Ants: Acrobat Ant, Allegheny Mound Ant, Argentine Ant, Big-headed Ant, Carpenter Ant, Citronella Ant, Crazy Ant, Field Ant, Fire Ant, Ghost Ant, Harvester Ant, Little Black Ant, Moisture Ant, Odorous House Ant, Pavement Ant, Pharaoh Ant, Texas Leaf Cutter Ant, Thief Ant, Velvety Tree Ant and White-footed Ant.

Bitings Insects: Bed Bugs, Bird Lice, Cat Flea, House Mosquito, Human Head Lice, Kissing Bug, Pubic Lice and Thrips

Mosquitoes: Asian Tiger Mosquito, Aedes-Aegypti Mosquito and Culex Mosquito.

Cockroaches: American Cockroach, Asian Cockroach, Australian Cockroach, Brown Banded Cockroach, Cuban Cockroach, Florida Woods Cockroach, German Cockroach, Oriental Cockroach, Smoky Brown Cockroach, Surinam Cockroach and Woods Cockroach.

Flies: Blow Fly and Bottle Fly, Cluster Fly, Crane Fly, Face Fly, Flesh Fly, Fruit Fly, Fungus Gnat, House Fly, Drain Fly and Phorid Fly.

Rodents: Deer Mouse, House Mouse, Norway Rat, Pack Rat, Roof Rat, Vole and White-footed Mouse.

Spiders: Black Widow Spider , Brown Recluse Spider, Cellar Spider, Crab Spider, Domestic House Spider, Funnelweb Spider, Garden Spider, Ground Spider, Hobo Spider, House Spider, Jumping Spider, Spiny-backed Orb Weaver Spider, Tarantula, Wolf Spider and Yellow Sac Spider.

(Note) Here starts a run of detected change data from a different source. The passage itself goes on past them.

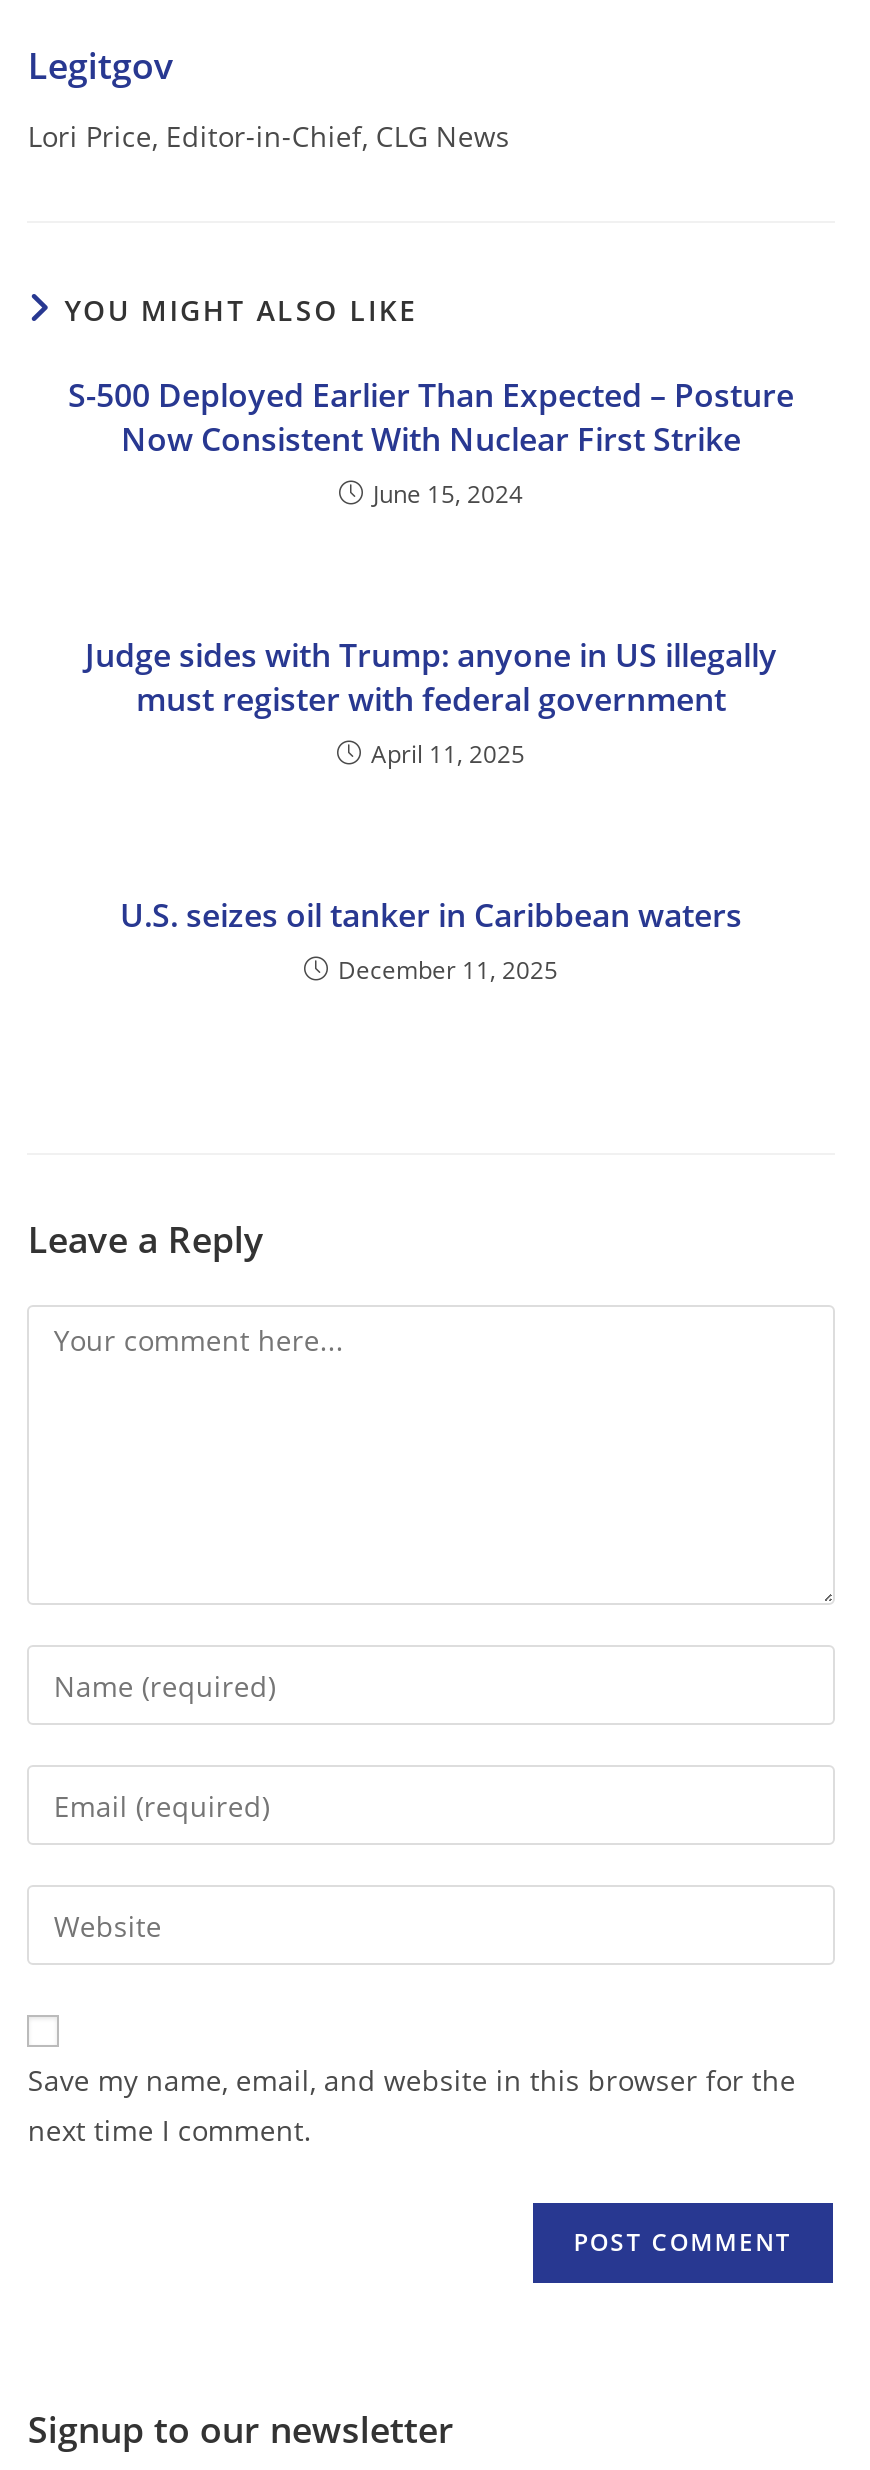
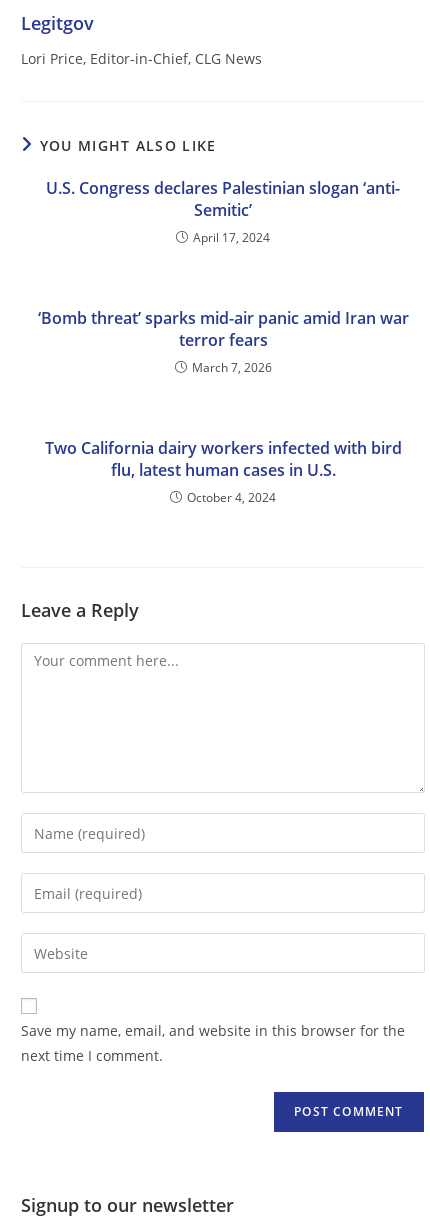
- S-500 Deployed Earlier Than Expected – Posture
- Now Consistent With Nuclear First Strike
- June 15, 2024
+ U.S. Congress declares Palestinian slogan ‘anti-
+ Semitic’
+ April 17, 2024

- Judge sides with Trump: anyone in US illegally
- must register with federal government
- April 11, 2025
+ ‘Bomb threat’ sparks mid-air panic amid Iran war
+ terror fears
+ March 7, 2026

- U.S. seizes oil tanker in Caribbean waters
- December 11, 2025
+ Two California dairy workers infected with bird
+ flu, latest human cases in U.S.
+ October 4, 2024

Stinging Pests: Africanized Honeybee, American Dog Tick, Bald-faced Hornet, Bed Bugs, Bird Lice, Bird Mite, Deer Tick, Brown Dog Tick, Bumblebee, Carpenter Bee, Cat Flea, European Hornet, Fire Ant, Honeybee, Human Head Lice, Kissing Bug, Lone Star Tick, Paper Wasp, Scorpion, Soft Tick, Thrips and Yellow Jacket.

Termites: Dampwood Termite, Drywood Termite, Formosan Subterranean Termite and Subterranean Termite.

Ticks and Mites: American Dog Tick, Bird Mite, Black-legged Tick, Brown Dog Tick, Clover Mite, Lone Star Tick and Soft Tick.

Other Pests: American Spider Beetle, Bean Weevil, Cigarette Beetle, Cowpea Weevil, Dried Fruit Beetle, Drugstore Beetle, Foreign Grain Beetles, Indian Meal Moth, Larder Beetle, Mediterranean Flour Moth, Red or Confused Flour Beetle, Rice & Granary Weevils, Sawtoothed & Merchant, Grain Beetles, Shiny Spider Beetle, Cabinet Beetles, Centipedes & Millipedes, Chinch Bugs and Earwigs.